* Given data *
=====

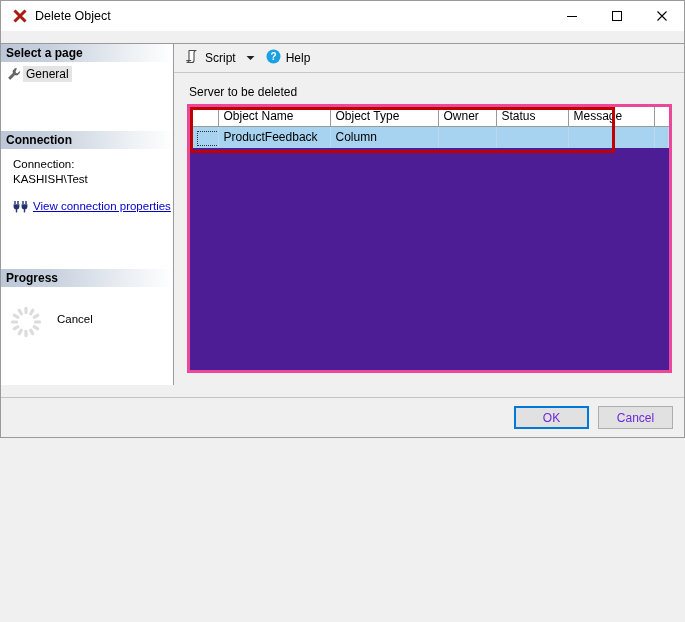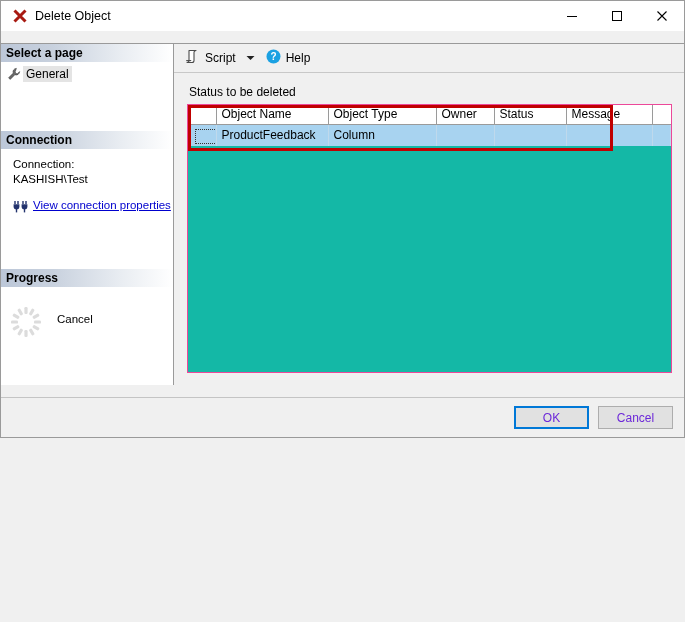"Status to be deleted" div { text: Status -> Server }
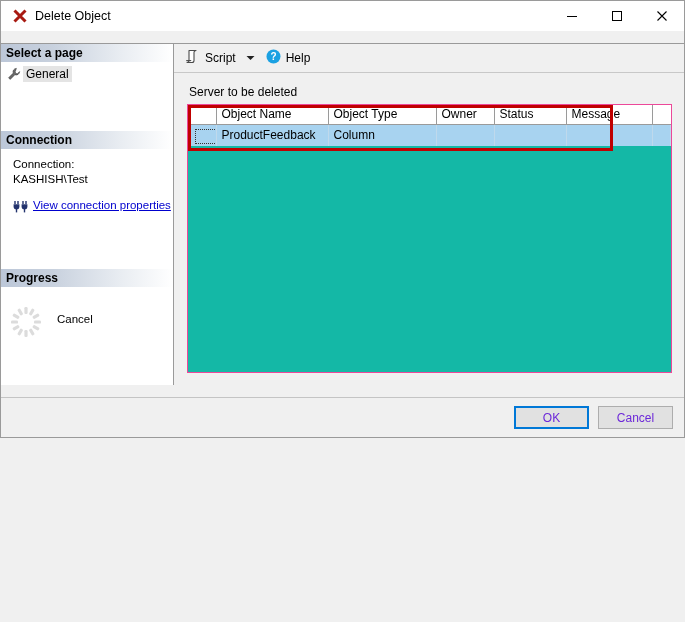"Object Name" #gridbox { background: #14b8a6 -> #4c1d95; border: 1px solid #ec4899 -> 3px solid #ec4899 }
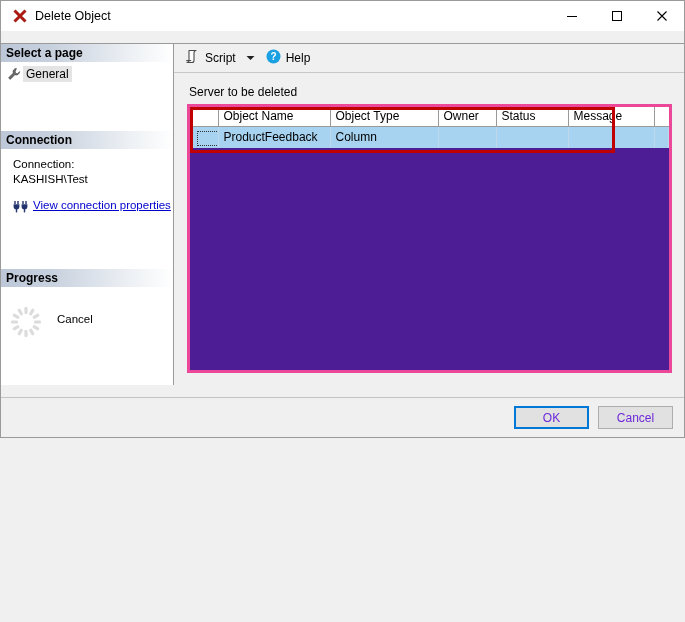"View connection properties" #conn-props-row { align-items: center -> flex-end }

=====

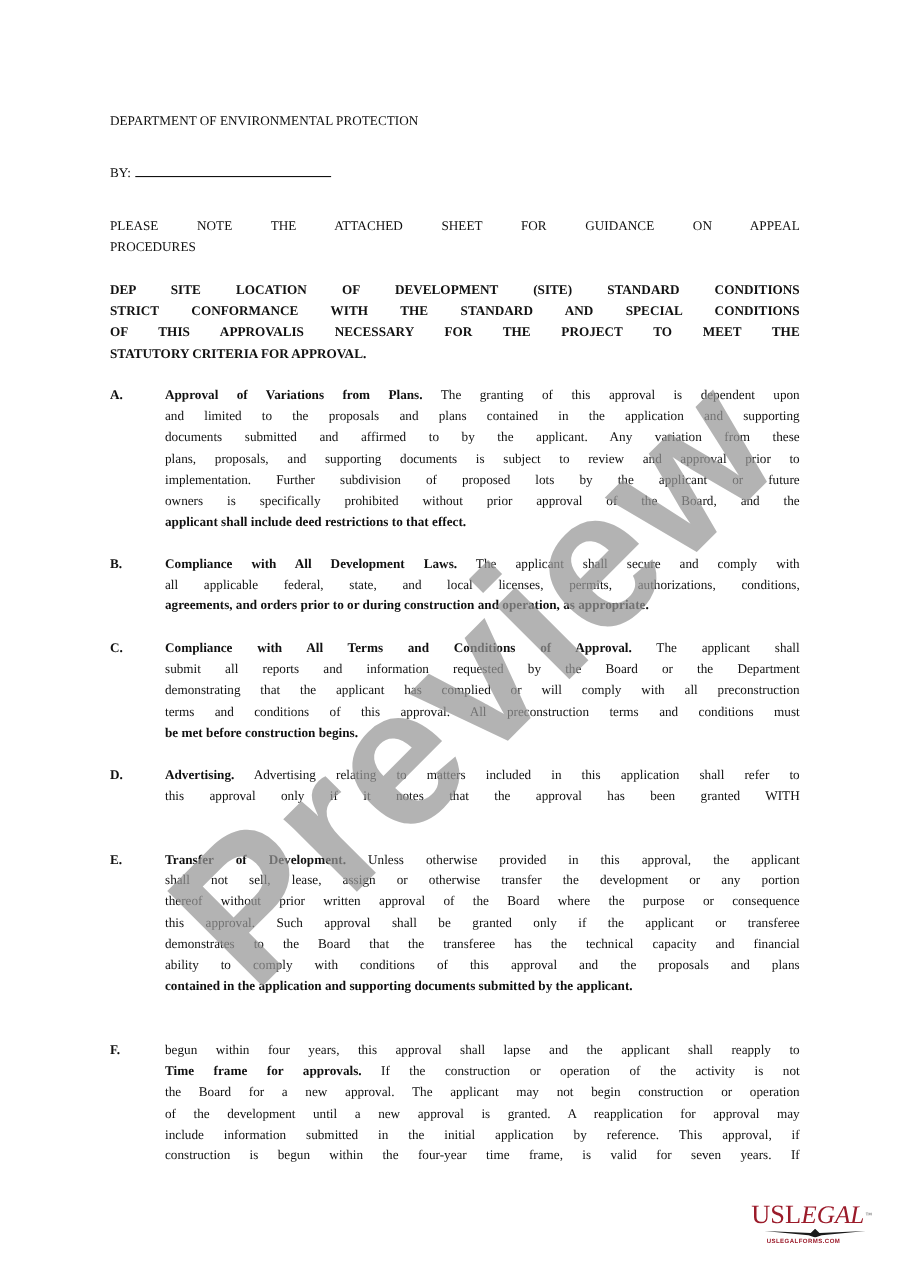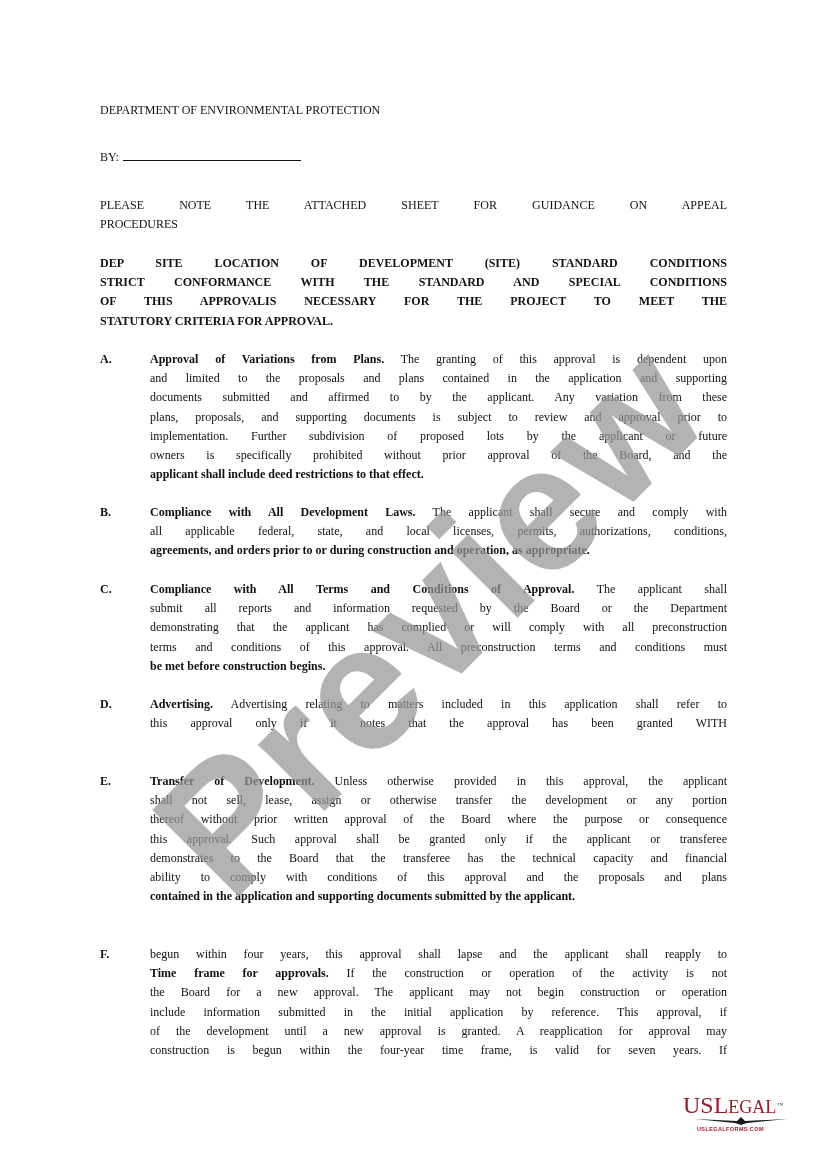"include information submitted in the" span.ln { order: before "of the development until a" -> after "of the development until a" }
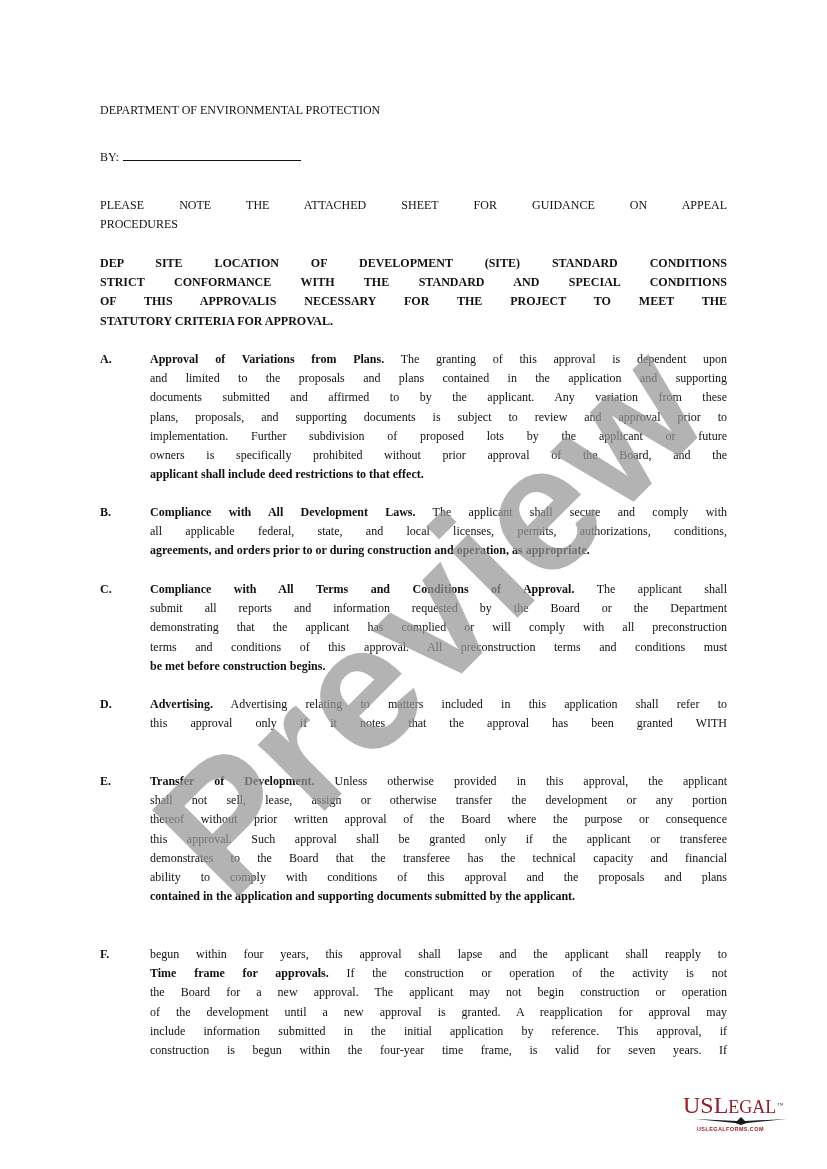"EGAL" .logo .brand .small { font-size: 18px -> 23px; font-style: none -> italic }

=====

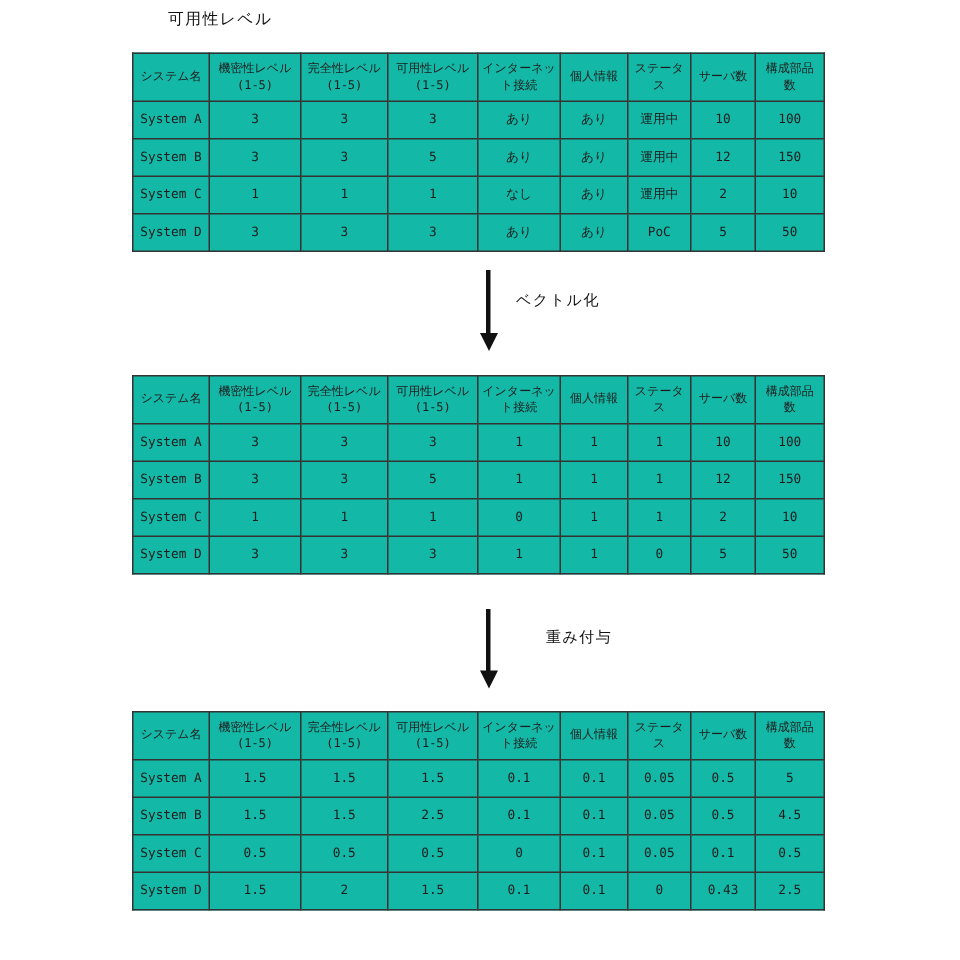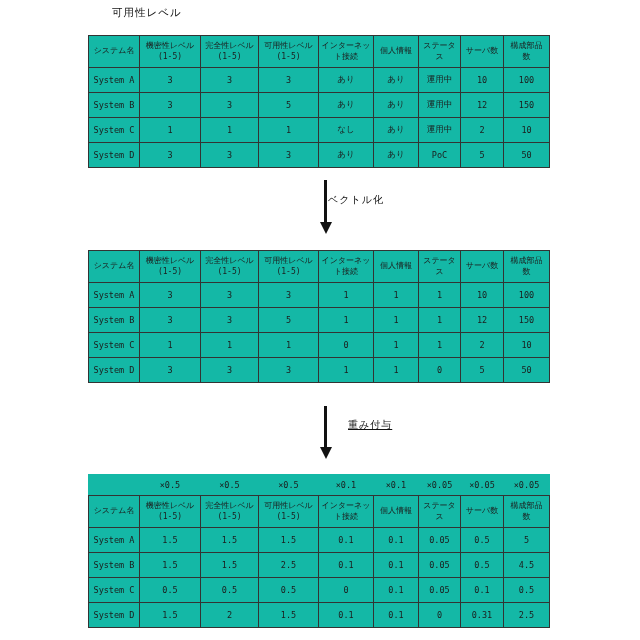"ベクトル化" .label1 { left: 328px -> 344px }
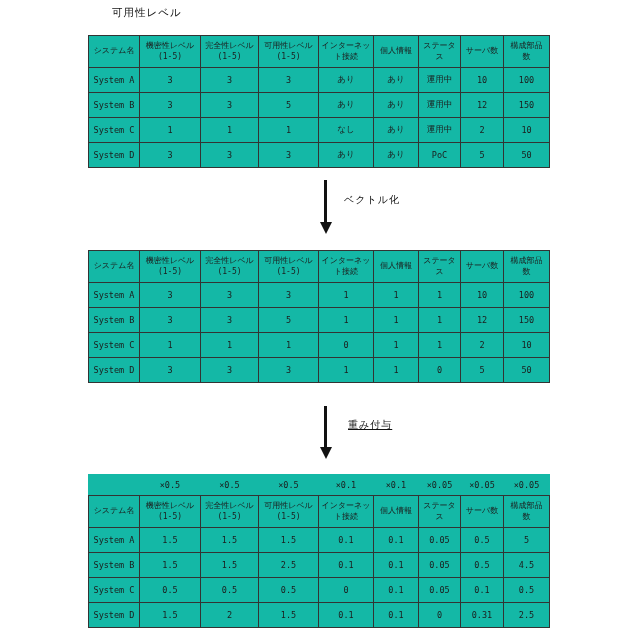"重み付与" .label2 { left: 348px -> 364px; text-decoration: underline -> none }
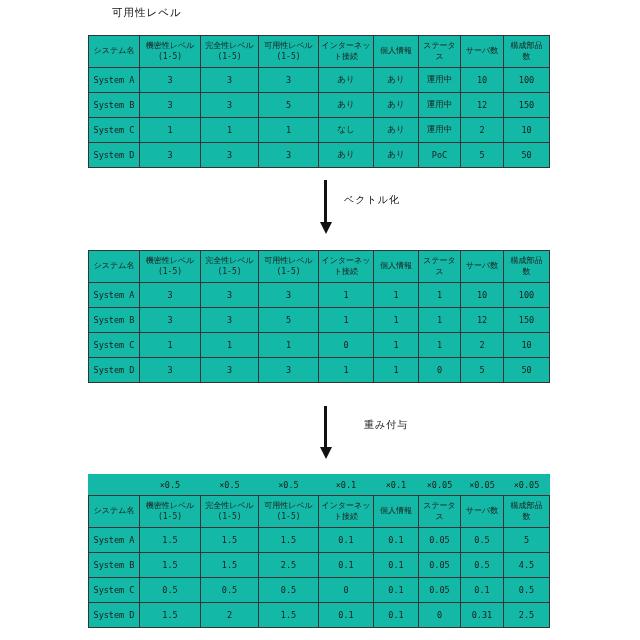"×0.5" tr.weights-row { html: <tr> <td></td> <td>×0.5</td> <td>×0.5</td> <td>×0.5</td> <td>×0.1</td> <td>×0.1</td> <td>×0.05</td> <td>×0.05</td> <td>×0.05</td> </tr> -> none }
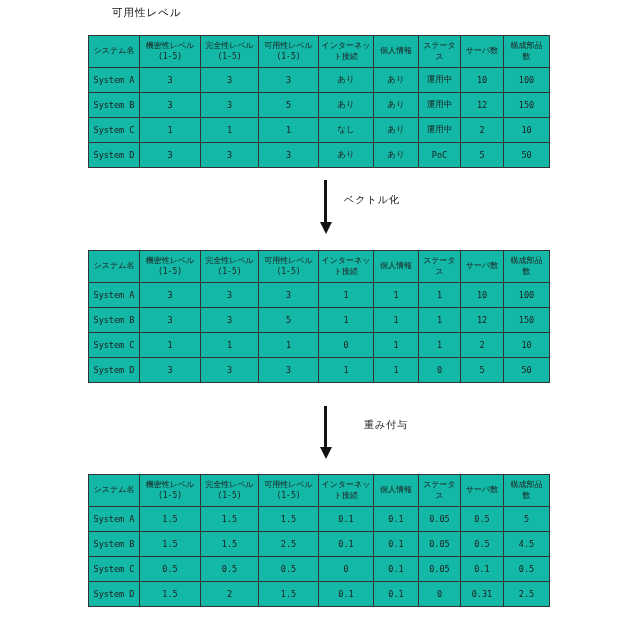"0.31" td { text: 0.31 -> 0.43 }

=====

* What to work on *
Using the data above, output the line that has "background: #14b8a6 ->", the line that has "align-items: center ->", and whatever lines fall between, each exactly as it stands and without pictures.

* Task answer *
"Object Name" #gridbox { background: #14b8a6 -> #4c1d95; border: 1px solid #ec4899 -> 3px solid #ec4899 }
"View connection properties" #conn-props-row { align-items: center -> flex-end }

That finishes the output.